Sunday, March 25, 2012

A day without water

It wasn't the first time that no water came out when I turned on the tap. So I wasn't too worried when it happened again one night. Probably someone, working on something, turned off the lever at the meter, in front of the house, and forgot to turn it on again. I'd get by until morning when I would be able to flip it back on, and check to see the dial spin and the numbers tick over on the display.

But the lever at the street wasn't shut off, and the dial didn't turn when I opened and closed it a few more times.

It was tinaco time.

When something's wrong with the water the usual thing is to climb up on the roof and check the water tank, or tinaco. Everybody has one. The city water is pressure-fed to the tinaco, and from there it is gravity-fed into the house. That's one reason why the water pressure from taps in Mexico isn't always so great, unless it gets a boost from a pressurized system and pump.
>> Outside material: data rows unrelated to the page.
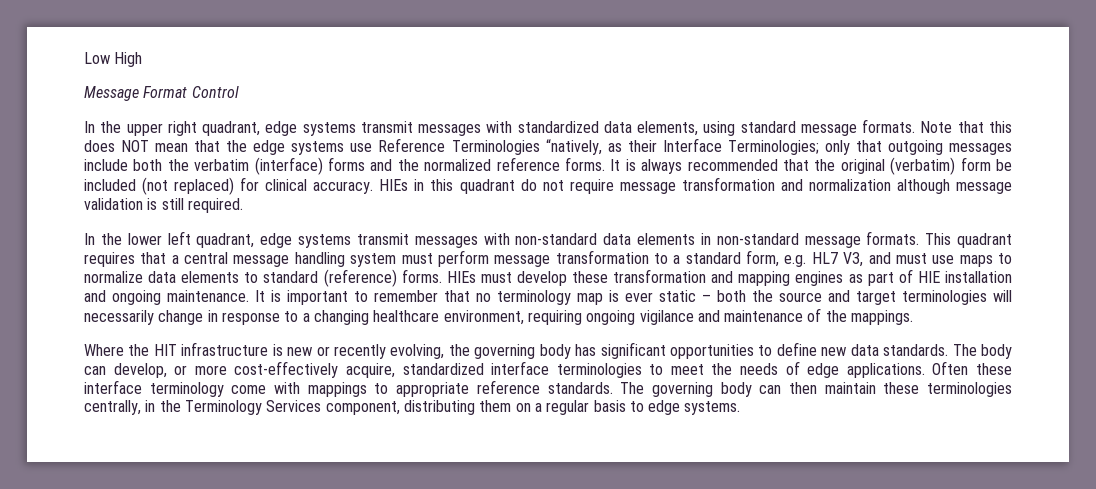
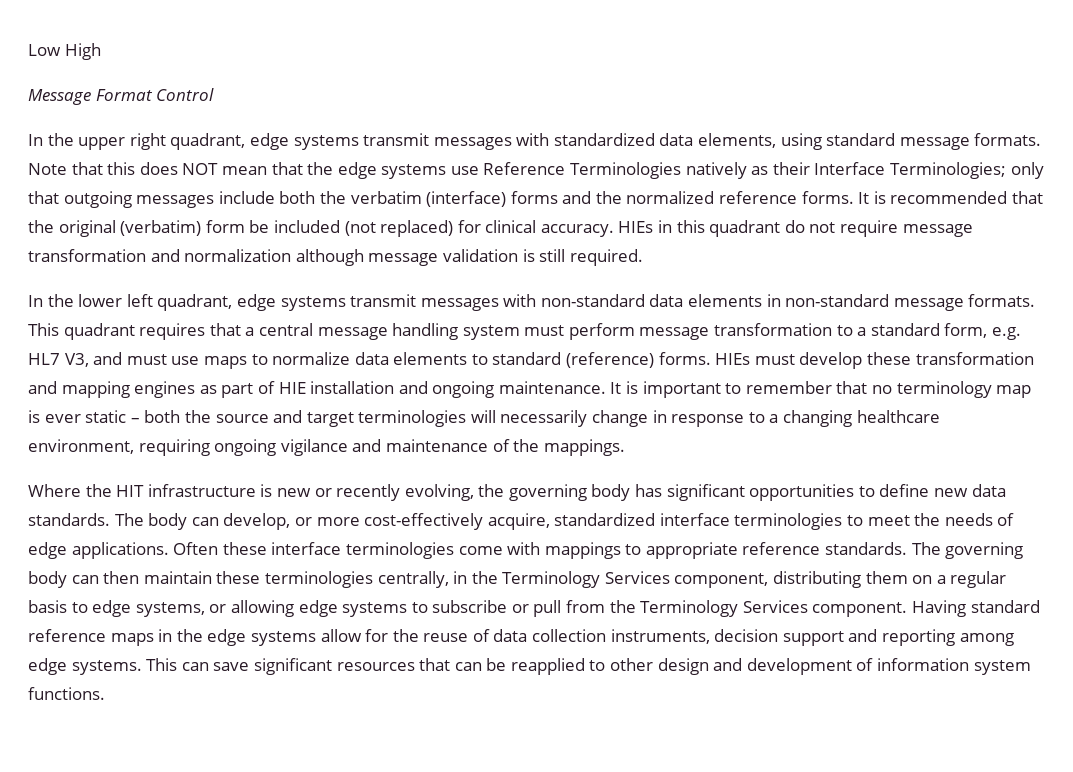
- Note that this does NOT mean that the edge systems use Reference Terminologies “natively, as their Interface Terminologies; only that outgoing messages include both the verbatim (interface) forms and the normalized reference forms.
+ Note that this does NOT mean that the edge systems use Reference Terminologies natively as their Interface Terminologies; only that outgoing messages include both the verbatim (interface) forms and the normalized reference forms.
- It is always recommended that the original (verbatim) form be included (not replaced) for clinical accuracy.
+ It is recommended that the original (verbatim) form be included (not replaced) for clinical accuracy.
- Often these interface terminology come with mappings to appropriate reference standards.
+ Often these interface terminologies come with mappings to appropriate reference standards.
- The governing body can then maintain these terminologies centrally, in the Terminology Services component, distributing them on a regular basis to edge systems.
+ The governing body can then maintain these terminologies centrally, in the Terminology Services component, distributing them on a regular basis to edge systems, or allowing edge systems to subscribe or pull from the Terminology Services component. Having standard reference maps in the edge systems allow for the reuse of data collection instruments, decision support and reporting among edge systems. This can save significant resources that can be reapplied to other design and development of information system functions.

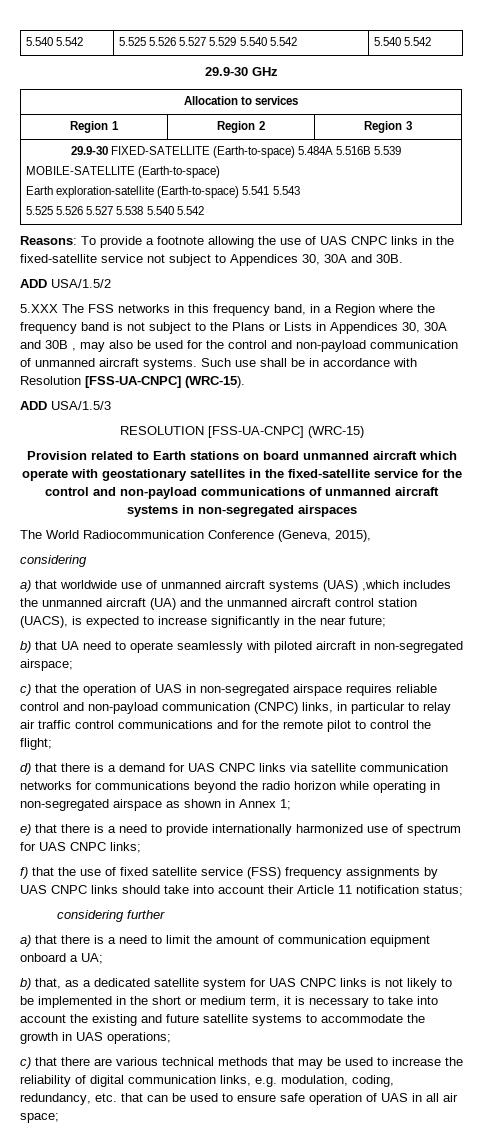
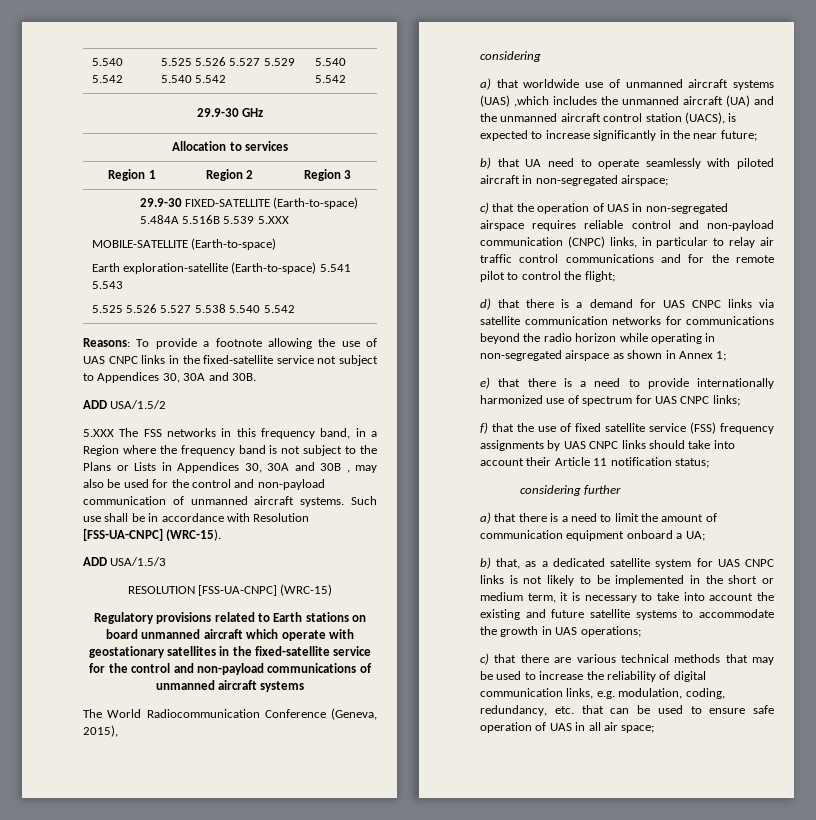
- 29.9-30 FIXED-SATELLITE (Earth-to-space) 5.484A 5.516B 5.539
+ 29.9-30 FIXED-SATELLITE (Earth-to-space) 5.484A 5.516B 5.539 5.XXX
- Provision related to Earth stations on board unmanned aircraft which operate with geostationary satellites in the fixed-satellite service for the control and non-payload communications of unmanned aircraft systems in non-segregated airspaces
+ Regulatory provisions related to Earth stations on board unmanned aircraft which operate with geostationary satellites in the fixed-satellite service for the control and non-payload communications of unmanned aircraft systems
Of course I didn't think about the tinaco too much before now.

Dragged the ladder out of the closet, leaned it up against the roof, climbed up, dragged the ladder onto the roof, carried it over and leaned it against the tinaco, which at our house, is on a concrete stand 1.5 meters high. That's so water will flow with sufficient pressure into our nearby solar water heater. At the top of the ladder you twist off the lid of the tinaco and yes, there's nothing in there you'd want to come out of your taps. There's a lot of sediment in the couple of inches of water on the bottom, and a dead gecko. Good thing we don't actually drink this stuff.

Several helpful people will go through the same exercise through the day, and all of them know more about tinacos than me. They'll check the float valve that controls the shut-off when it's full, and the pvc pipes that lead from meter to tinaco. A few theories will emerge: float valve might need replacement; sarro buildup in the pipes,  the seasonal reduction in water pressure as heat, and consumption, rises. The municipal water company sends four workers to check it out, and they tell me the tinaco has to be lowered from its perch, or else I will need a second tinaco, or a cistern, and a pump to get the water up into the main one. At least I'm pretty sure that's the gist of it.

At the end of the day I still have no water. I am dirty and tired from climbing ladders and standing in the sun. I'm in a strange kind of limbo, a little uncertain about who to call to deal with a problem that is surprisingly difficult to conclusively pinpoint. I put out a couple of requests, and wait, and feel increasingly sorry for myself.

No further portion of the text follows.